A new court filing in an Alabama case submitted by dozens of groups and individuals is calling out the Department of Justice for trying to “intimidate” a conservative organization, Eagle Forum of Alabama.
The Eagle Forum is not a party to the case, Paul A. Ekenes-Tucker, et al v. Kay Ivey, et al, which currently is pending before the U.S. District Court in Alabama.
But the DOJ “served a subpoena” on the group demanding “voluminous internal documents and communications from the organization.”
The new court filing charges that the DOJ simply is demanding to “intimidate and chill political activity that is contrary to the government’s position.
“This subpoena is a classic move by the Department of Justice to intimidate a conservative group,” said J. Christian Adams, the president of the Public Interest Legal Foundation, which filed the brief.
“The Department is full of radical bureaucrats and has even been sanctioned by federal courts for colluding with leftist groups. In America, the government cannot target groups who oppose their political beliefs and that is exactly what the DOJ has done here.”
The filing is on behalf of a wide range of groups, ranging from Judicial Watch, the Manhattan Institute, Mountain States Legal Foundation, National Right to Work Committee, Parental Rights Foundation, Protect Our Kids, Susan B. Anthony Pro-Life America, The Buckeye Institute, Citizens United, Concerned Women for America, the Foundation for Moral Law and dozens more.

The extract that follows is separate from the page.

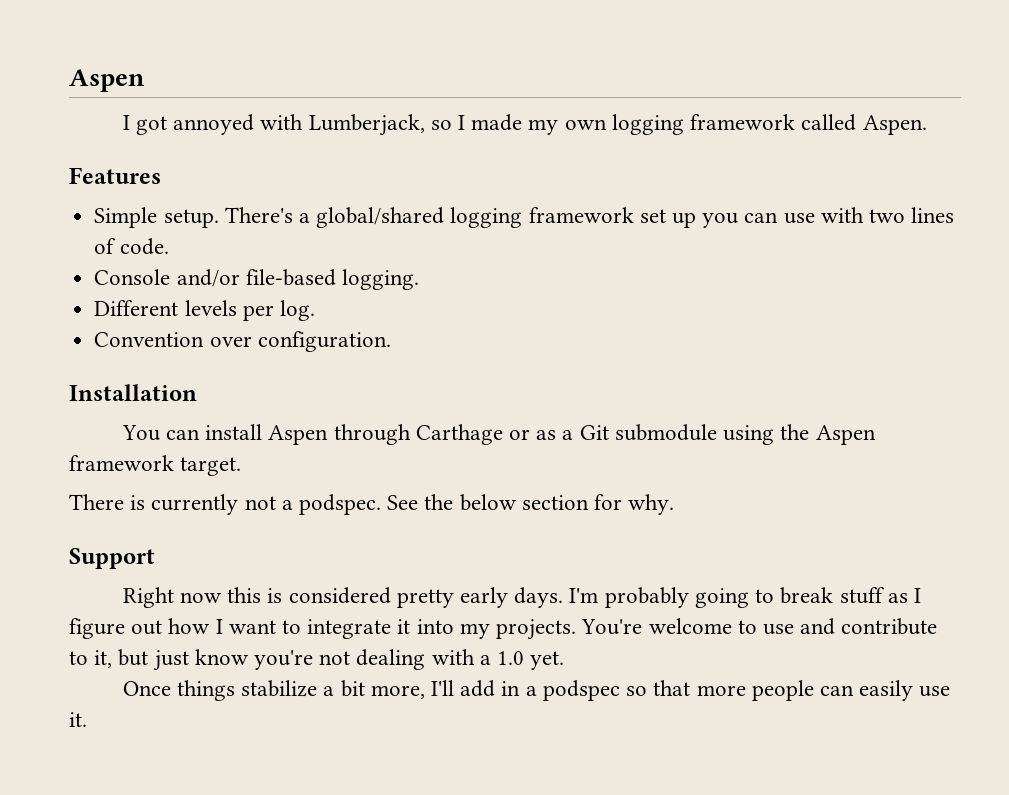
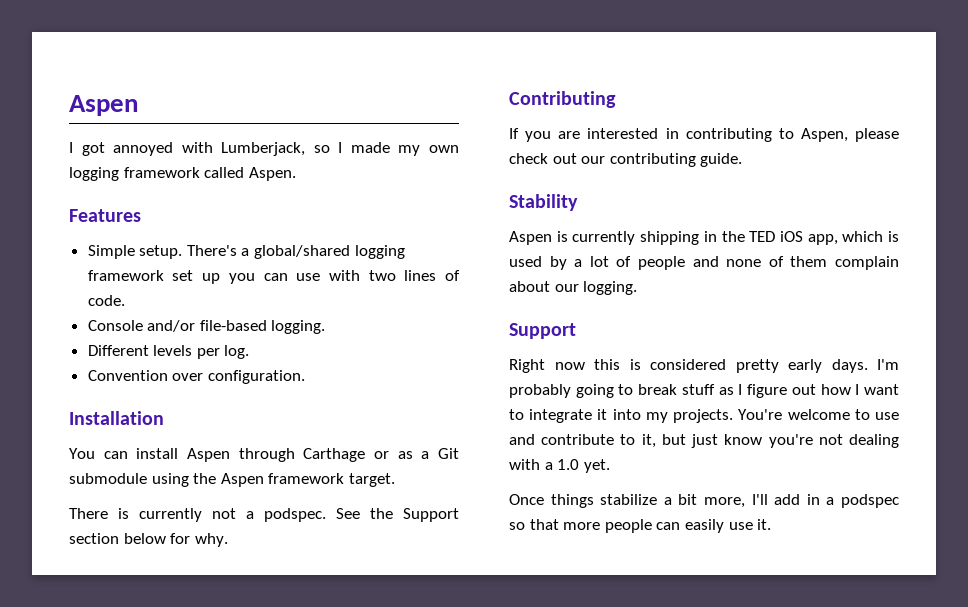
[459,494,589,511] below section -> [403,508,459,522] [69,533,166,544] Support section below
(675, 504) none -> [509,91,616,108] [509,128,899,142] [509,153,743,167] [509,194,578,211] [509,231,899,245] [509,256,899,270] [509,281,638,295] // Contributing // If you are interested in contributing to Aspen, please check out our contributing guide. // Stability // Aspen is currently shipping in the TED iOS app, which is used by a lot of people and none of them complain about our logging.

Their interests “vary,” the document explains, “But all agree that the United States’ subpoena in this case is a transparent use of the civil litigation process to chill the speech and political organizing of those who hold views contrary to those of the United States and the Department of Justice.”
In also injures members of the public, “who will be inhibited from open discourse and petitioning,” and well as lawmakers, the filing states.
The government, in fact, is trying to force “a small non-profit with only one full-time employee to pony up the resources to fight the Department of Justice, the world’s large law firm.”
It continued, “Any group that might dare engage in grassroots political activity on any controversial issue is now on notice that disfavored views will call down the weight of the government and result in a subpoena from an Assistant United States Attorney demanding every conceivable scrap of information relating in any way to those protected actions, going back years.”
The targeted non-profit’s information “has no bearing on any judicial inquiry into the subject of this lawsuit, ie., the constitutionality of the Vulnerable Child Compassion and Protection Act,” the filing charges.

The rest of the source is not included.